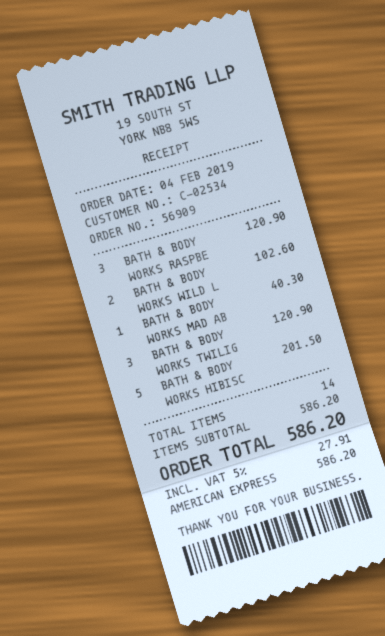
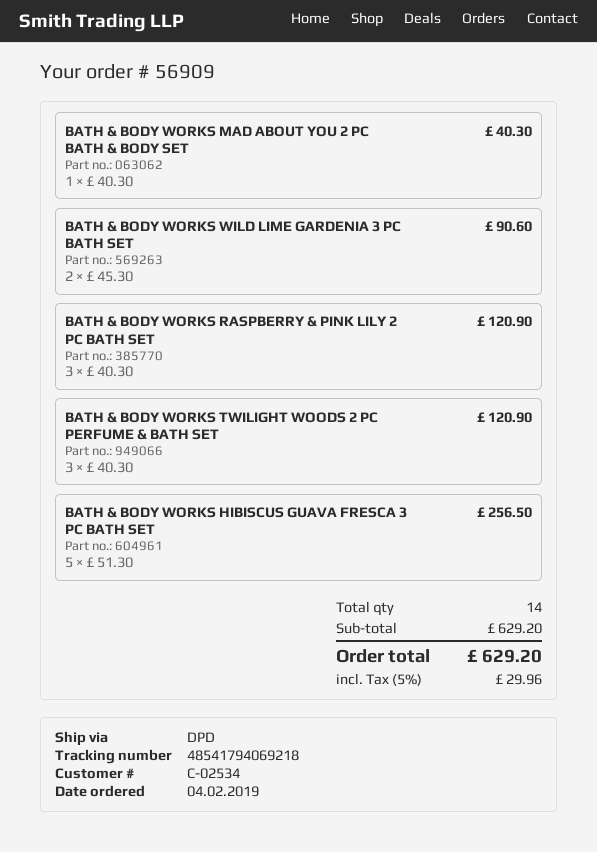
BATH & BODY WORKS WILD L: 2 for 102.60 -> 2 for 90.60
BATH & BODY WORKS HIBISC: 5 for 201.50 -> 5 for 256.50
subtotal: 586.20 -> 629.20
tax: 5% = 27.91 -> 5% = 29.96
total: 586.20 -> 629.20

*****

## PROBLEM STATEMENT
Exactly reproduce each entry, but drop the pictures.

## ANSWER TO THE EXERCISE
BATH & BODY WORKS WILD L: 2 for 102.60 -> 2 for 90.60
BATH & BODY WORKS HIBISC: 5 for 201.50 -> 5 for 256.50
subtotal: 586.20 -> 629.20
tax: 5% = 27.91 -> 5% = 29.96
total: 586.20 -> 629.20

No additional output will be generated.